Die Zahl neuer Lehrverträge ist 2020 gegenüber dem Vorjahr zurückgegangen. Wegen Corona, aber nicht nur. Für manchen Betrieb ist die Not mit Blick auf Nachwuchs groß.
Weniger Lehrlinge als im Vorjahr: Das verschärft die Lage für viele Handwerksbetriebe in Unterfranken, die dringend Nachwuchskräfte brauchen.
Foto: Christian Charisius, dpa (Symbolbild) | Weniger Lehrlinge als im Vorjahr: Das verschärft die Lage für viele Handwerksbetriebe in Unterfranken, die dringend Nachwuchskräfte brauchen.

Die Zahl neuer Lehrverträge im unterfränkischen Handwerk ist 2020 im Vergleich zum Vorjahr um rund 8 Prozent zurückgegangen.

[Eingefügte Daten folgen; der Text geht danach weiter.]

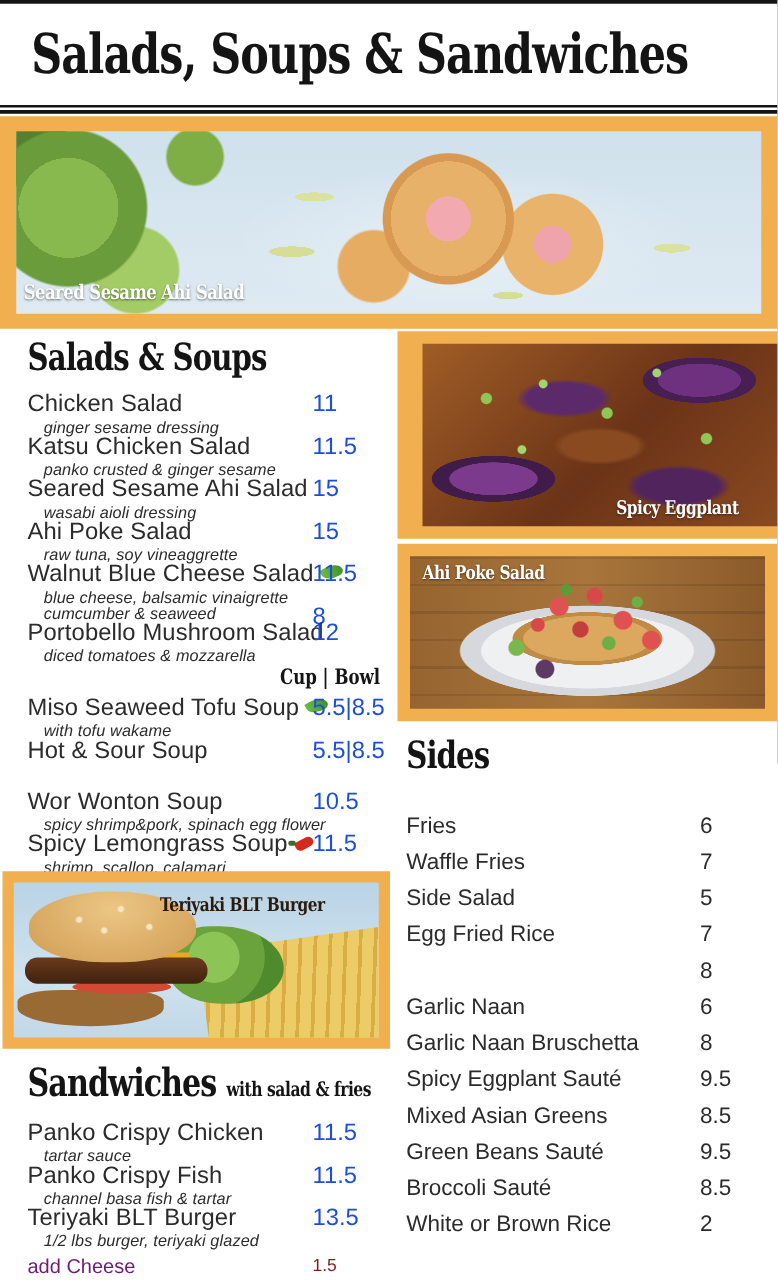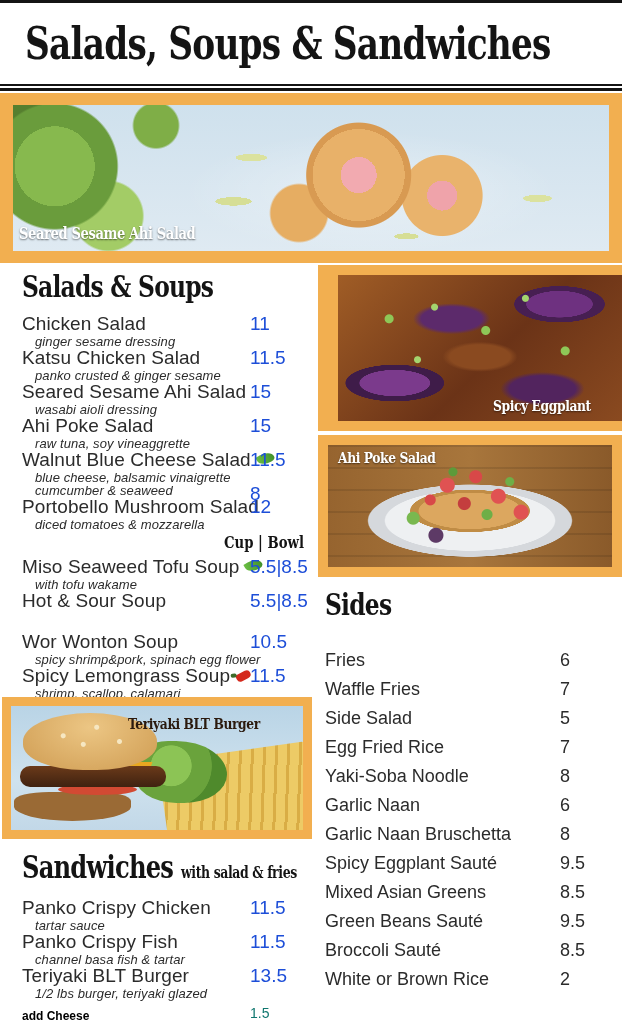"Yaki-Soba Noodle" span.side-name { html: <span>Yaki-Soba Noodle</span> -> none }
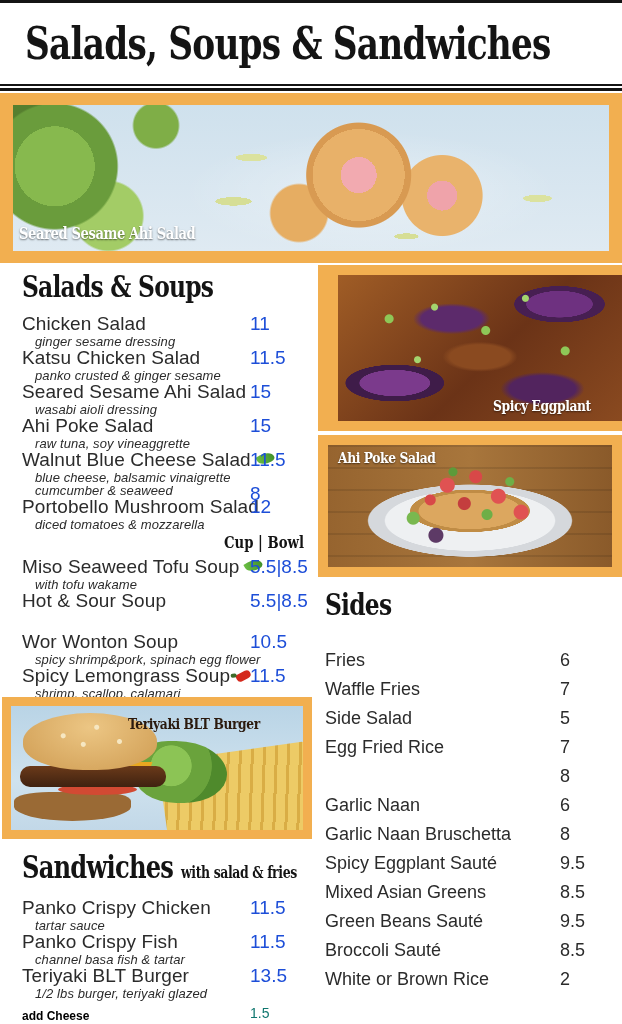"add Cheese" .addon-name { color: #000000 -> #701a75; font-size: 12px -> 16px; font-weight: bold -> none }
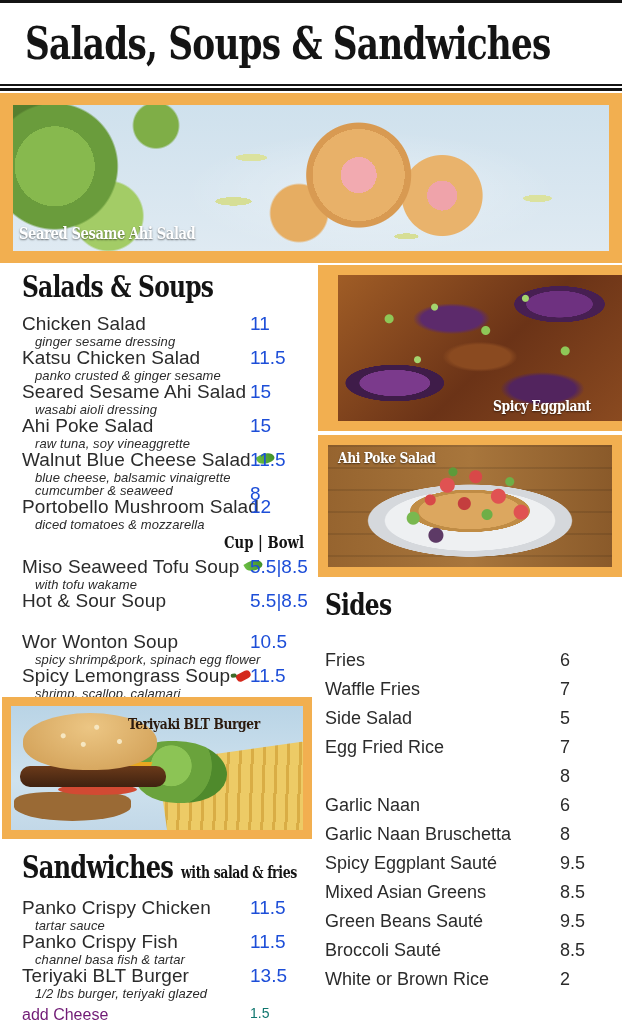"1.5" .addon-price { color: #0f766e -> #7f1d1d }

Daran ist die Corona-Krise schuld, aber nicht nur: Laut der Handwerkskammer in Würzburg spielten auch der Trend hin zu weiterführenden Schulen und die um ebenfalls 8 Prozent gesunkene Zahl an Schulabgängern eine Rolle.Wie es in der Mitteilung vom Donnerstag weiter heißt, sind für das kommende Ausbildungsjahr in Unterfranken noch etwa 1700 Lehrstellen zu haben.